Epidemiological studies confirmed the existence of many extrapulmonary comorbidities [8]. To understand and predict the complexity of the pathophysiology of the disease, efforts are made to identify biomarkers that correlate with disease severity. One of the proposed biomarkers is the concentration of serum 25-hydroxyvitamin D (vitamin D) [9].
Its levels correlate with food intake and regulatory mechanisms, such as parathyroid hormone (PTH). Vitamin D deficiency (VDD) is associated with a greater risk of chronic diseases like cancer, autoimmune diseases, cardiovascular diseases, and respiratory diseases [9]. The previous studies show inconsistent results regarding the role of vitamin D in pulmonary function [10]. It has an important role in the balance between calcium and phosphate, immunomodulation, anti-inflammatory action, and protection against infection. Deficiency is relatively common and is associated with frequent worsening and reduction of pulmonary function [11].
VDD has also been associated with decreased pulmonary function, increased inflammation, and decreased immunity. COPD poses a high risk for VDD, which is thought to be caused by malnutrition, insufficient outdoor activity, kidney dysfunction, and high catabolism associated with steroid therapy. On the other hand, VDD is also supposed to adversely affect pulmonary functions because, for optimal lung function, vitamin D seems required, beginning from the developmental stages. COPD patients are in a vicious circle of worse lung function due to VDD and decreased vitamin D levels due to COPD [12]. A low serum vitamin D leads to a decrease in calcitriol, which limits intestinal absorption of calcium generating a tendency toward hypocalcemia. This lowering of serum calcium increases PTH secretion, which stimulates the production of calcitriol in the kidneys, so that serum calcitriol is kept at normal levels at the expense of higher serum PTH (secondary hyperparathyroidism) [13]. Studies have shown that as a response to low levels of vitamin D, serum PTH is increased in some but not in all COPD patients [14]. So far according to our knowledge, there is an insufficient amount of data about the correlation between PTH and vitamin D changes in COPD with different parameters of lung function and in different stages of COPD. Therefore, the objective of this study was to correlate forced vital capacities (FVC), forced vital capacities in the first second (FEV1), FEV%FVC, and mean expiratory flow (MEF)50 values with PTH, vitamin D, calcium, and phosphate levels in patients with COPD groups from A to D.
Materials and methods
Study design and study population
The prospective study included patients diagnosed with COPD who were treated in the Department of Lung Diseases and Tuberculosis and the Pulmonology Polyclinic of the University Clinical Hospital Mostar. The research was conducted over a period of three years, from May 2021 to May 2024.
Data collection
A total of 200 subjects diagnosed with COPD, aged between 40 and 80, were included in the research. According to the GOLD classification from 2021. they were divided into four groups: A) low-risk with fewer symptoms; according to GOLD: 1-2 spirometry results; number of exacerbations/year: ≤1 without indication for hospitalization; mMRC questionnaire: 0-1; CAT question paper: <10. B) Low-risk with more symptoms; according to GOLD: 1-2 spirometry results; number of exacerbations/year: ≤1 without indication for hospitalization; mMRC questionnaire ≥2; CAT questionnaire: ≥10. C) High risk with fewer symptoms; according to GOLD: 3-4 spirometry results; number of exacerbations/year: ≥2 or ≥1 with an indication for hospitalization; mMRC questionnaire: 0-1; CAT question paper: <10. D) High risk with multiple symptoms; according to GOLD: 3-4 spirometry results; number of exacerbations/year: ≥2 or ≥1 with an indication for hospitalization; mMRC questionnaire: ≥2; CAT questionnaire: ≥10.

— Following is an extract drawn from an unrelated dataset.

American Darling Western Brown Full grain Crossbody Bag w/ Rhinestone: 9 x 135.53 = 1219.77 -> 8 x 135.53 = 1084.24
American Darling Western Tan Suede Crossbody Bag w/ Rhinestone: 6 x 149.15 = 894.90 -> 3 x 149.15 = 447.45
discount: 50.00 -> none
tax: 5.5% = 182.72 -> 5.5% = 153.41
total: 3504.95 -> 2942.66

Inclusion criteria were a stable phase of COPD, hemodynamically stable patients older than 40 years, FEV1/FVC <0.7, and patients with vitamin D, PTH, total calcium, and phosphates measurements. Exclusion criteria were acute exacerbation of COPD in the last month; current treatment with nutritional supplements, vitamins, and statins; lack of availability of lung function data; use of systemic corticosteroids in the previous three months; chronic renal insufficiency; respiratory diseases other than COPD (asthma, pneumonia, tuberculosis, and bronchiectasis); and other diseases (cancer and parathyroid disease).
Several variables were monitored and compared throughout the study. During the patient visits, anamnestic data was taken, and a physical examination was performed with a special focus on the examination of the respiratory system. Symptoms such as cough, shortness of breath and chest pain, smoking habits, and medication use were recorded. The subjects were classified as current and ex-patients who had never smoked. Body mass index (BMI) was calculated as body weight divided by the square of height (kg/m^2^). Demographic and clinical questionnaires contained patient gender, age, medical records, duration of COPD, frequency of exacerbations, and comorbidities. The clinical parameters that were monitored are the number of COPD exacerbations, spirogram, Medical Research Council (mMRC) Scale, six-minute walk test, and CAT [15].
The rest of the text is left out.